Why so mute? Angst, I guess. But it’s been rolling, for real. "House Magic" zine number 2 has been beautifully designed and photocopied, and a few issues have trickled out (Bluestockings, Printed Matter). Yes, it was in proof in January for Philadelphia, and now it is spring -- but there remain still some problems, and some of it must be amputated. The pdf will be online in two weeks, for certain. (Contact me directly and I'll send you the current version.) Meanwhile, HM#2 was displayed in a nice display rack in the zine library at ABC No Rio for the Ides of March show this month.
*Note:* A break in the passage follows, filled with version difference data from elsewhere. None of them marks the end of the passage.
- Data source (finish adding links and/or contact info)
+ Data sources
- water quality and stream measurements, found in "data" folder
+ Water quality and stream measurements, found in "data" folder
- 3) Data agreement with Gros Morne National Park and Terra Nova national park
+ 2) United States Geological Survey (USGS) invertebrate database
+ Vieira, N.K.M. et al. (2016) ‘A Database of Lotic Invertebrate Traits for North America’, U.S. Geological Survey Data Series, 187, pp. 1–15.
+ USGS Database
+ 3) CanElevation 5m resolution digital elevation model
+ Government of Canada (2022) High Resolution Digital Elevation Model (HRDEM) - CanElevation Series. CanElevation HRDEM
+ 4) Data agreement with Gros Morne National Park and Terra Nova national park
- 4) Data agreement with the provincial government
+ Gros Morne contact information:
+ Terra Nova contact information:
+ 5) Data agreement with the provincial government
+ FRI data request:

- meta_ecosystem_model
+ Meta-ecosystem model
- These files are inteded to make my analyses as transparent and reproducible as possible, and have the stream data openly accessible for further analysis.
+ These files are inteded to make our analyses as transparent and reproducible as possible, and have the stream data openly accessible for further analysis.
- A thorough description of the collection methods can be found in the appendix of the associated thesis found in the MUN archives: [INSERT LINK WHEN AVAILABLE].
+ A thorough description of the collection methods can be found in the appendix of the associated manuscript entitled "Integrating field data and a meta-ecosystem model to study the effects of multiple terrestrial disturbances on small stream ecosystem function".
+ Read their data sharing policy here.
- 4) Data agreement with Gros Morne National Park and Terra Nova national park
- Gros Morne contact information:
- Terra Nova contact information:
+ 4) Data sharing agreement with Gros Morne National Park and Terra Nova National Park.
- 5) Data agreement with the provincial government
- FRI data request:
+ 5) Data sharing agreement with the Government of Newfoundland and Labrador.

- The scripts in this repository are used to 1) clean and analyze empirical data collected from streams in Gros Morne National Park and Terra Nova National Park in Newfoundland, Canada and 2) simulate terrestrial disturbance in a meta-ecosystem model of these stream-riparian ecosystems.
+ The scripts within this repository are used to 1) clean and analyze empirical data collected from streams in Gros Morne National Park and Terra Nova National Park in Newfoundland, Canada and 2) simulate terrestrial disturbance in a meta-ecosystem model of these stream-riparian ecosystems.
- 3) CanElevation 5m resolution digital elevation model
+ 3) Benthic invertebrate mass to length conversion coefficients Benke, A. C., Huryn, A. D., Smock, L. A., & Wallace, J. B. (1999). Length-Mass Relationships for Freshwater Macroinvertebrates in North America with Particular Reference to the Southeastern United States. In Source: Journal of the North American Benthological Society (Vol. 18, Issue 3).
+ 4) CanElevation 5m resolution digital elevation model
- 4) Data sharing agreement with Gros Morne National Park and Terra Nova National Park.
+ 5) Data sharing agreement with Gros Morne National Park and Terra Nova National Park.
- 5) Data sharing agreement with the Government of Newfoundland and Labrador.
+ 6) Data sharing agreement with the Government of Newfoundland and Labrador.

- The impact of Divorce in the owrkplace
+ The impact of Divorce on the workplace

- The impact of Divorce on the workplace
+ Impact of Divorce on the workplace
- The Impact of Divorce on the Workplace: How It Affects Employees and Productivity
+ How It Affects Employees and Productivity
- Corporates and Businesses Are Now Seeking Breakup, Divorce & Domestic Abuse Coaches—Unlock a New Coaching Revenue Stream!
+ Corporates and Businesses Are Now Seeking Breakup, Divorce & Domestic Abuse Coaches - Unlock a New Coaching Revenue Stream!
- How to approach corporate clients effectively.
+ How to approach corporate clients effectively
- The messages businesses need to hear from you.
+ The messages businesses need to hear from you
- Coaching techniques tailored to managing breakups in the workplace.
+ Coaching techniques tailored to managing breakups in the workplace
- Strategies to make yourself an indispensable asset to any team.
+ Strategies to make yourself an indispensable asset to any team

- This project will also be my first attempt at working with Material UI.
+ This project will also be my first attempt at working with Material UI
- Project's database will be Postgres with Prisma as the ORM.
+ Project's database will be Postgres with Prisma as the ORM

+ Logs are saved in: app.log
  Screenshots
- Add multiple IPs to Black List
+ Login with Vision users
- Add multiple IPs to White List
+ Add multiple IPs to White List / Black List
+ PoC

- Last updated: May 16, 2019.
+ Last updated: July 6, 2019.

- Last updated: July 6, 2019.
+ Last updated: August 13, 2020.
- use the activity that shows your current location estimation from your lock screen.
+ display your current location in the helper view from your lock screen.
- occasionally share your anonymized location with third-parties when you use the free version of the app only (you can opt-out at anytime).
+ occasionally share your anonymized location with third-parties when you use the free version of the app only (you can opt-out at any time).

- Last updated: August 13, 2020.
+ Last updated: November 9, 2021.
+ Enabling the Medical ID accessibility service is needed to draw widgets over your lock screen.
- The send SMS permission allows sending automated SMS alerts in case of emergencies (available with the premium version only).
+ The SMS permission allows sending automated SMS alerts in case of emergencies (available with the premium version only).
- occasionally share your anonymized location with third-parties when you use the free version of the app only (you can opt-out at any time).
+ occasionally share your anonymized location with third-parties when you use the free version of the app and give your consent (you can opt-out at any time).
That show closes on Friday (4-9, 7pm), and zines related to the OSC movement will be sold for cost of copying. We will also sell “moonshine” made by the Aaron Burr Society. Next stop, the 4th Annual NYC Anarchist Book Fair at Judson Church (4-17, 11am-7pm), where the project will have a table display. Come on by and see, say "hi!", and talk about your experiences with the OSC movement for the record. Over the break – I am struggling with teaching early modern art history – I was in Madrid to talk at the new Patio Maravillas at Calle Pez 21. I was supposed to talk at La Macula, but they were evicted a few days before. The talk took me by surprise, so I rambled on, mostly about New York City. Miguel Martinez invited me: he has posted his SQEK group’s research agenda now, and is planning an international meeting in London in later June. I want to be there, after (even overlapping) the U.S. Social Forum in Detroit. Thereafter Amsterdam, Hamburg, and Berlin. A leisurely summer is in prospect. BTW: A nasty situation developing in San Diego for Ricardo Dominguez because of his group's work on behalf of migrants. Read and support: http://bang.calit2.net/

ABC No Rio “Ides of March” show:
http://www.abcnorio.org/events/ides2010.html

Aaron Burr Society:
http://aaronburrsociety.org/aaron_burr_society_home.html

4th Annual NYC Anarchist Book Fair:
http://anarchistbookfair.net/

the new Patio Maravillas:
http://defiendelo.patiomaravillas.net/

the defunct La Macula:
http://www.lamacula.org/

The SQEK: Squatting Europe Research Agenda:
www.miguelangelmartinez.net/IMG/pdf/2009_SQEK__7_Dec_.pdf

photo: The wall at the new Patio Maravillas cafe

Saturday, February 27, 2010

Watching TV online


The snow in New York is heavy and persistent. The zine “House Magic” #2 is in the hands of the designer. I called it for “winter,” but now maybe better call it “Spring 2010” since it will not be PDF’d until next month. I am hopeful, but uncertain where the project goes from here. As a traveling exhibition, it is much to bear, and my resources are thinning. Still, I have been digging, digging in the subject, and will start more to present my findings here.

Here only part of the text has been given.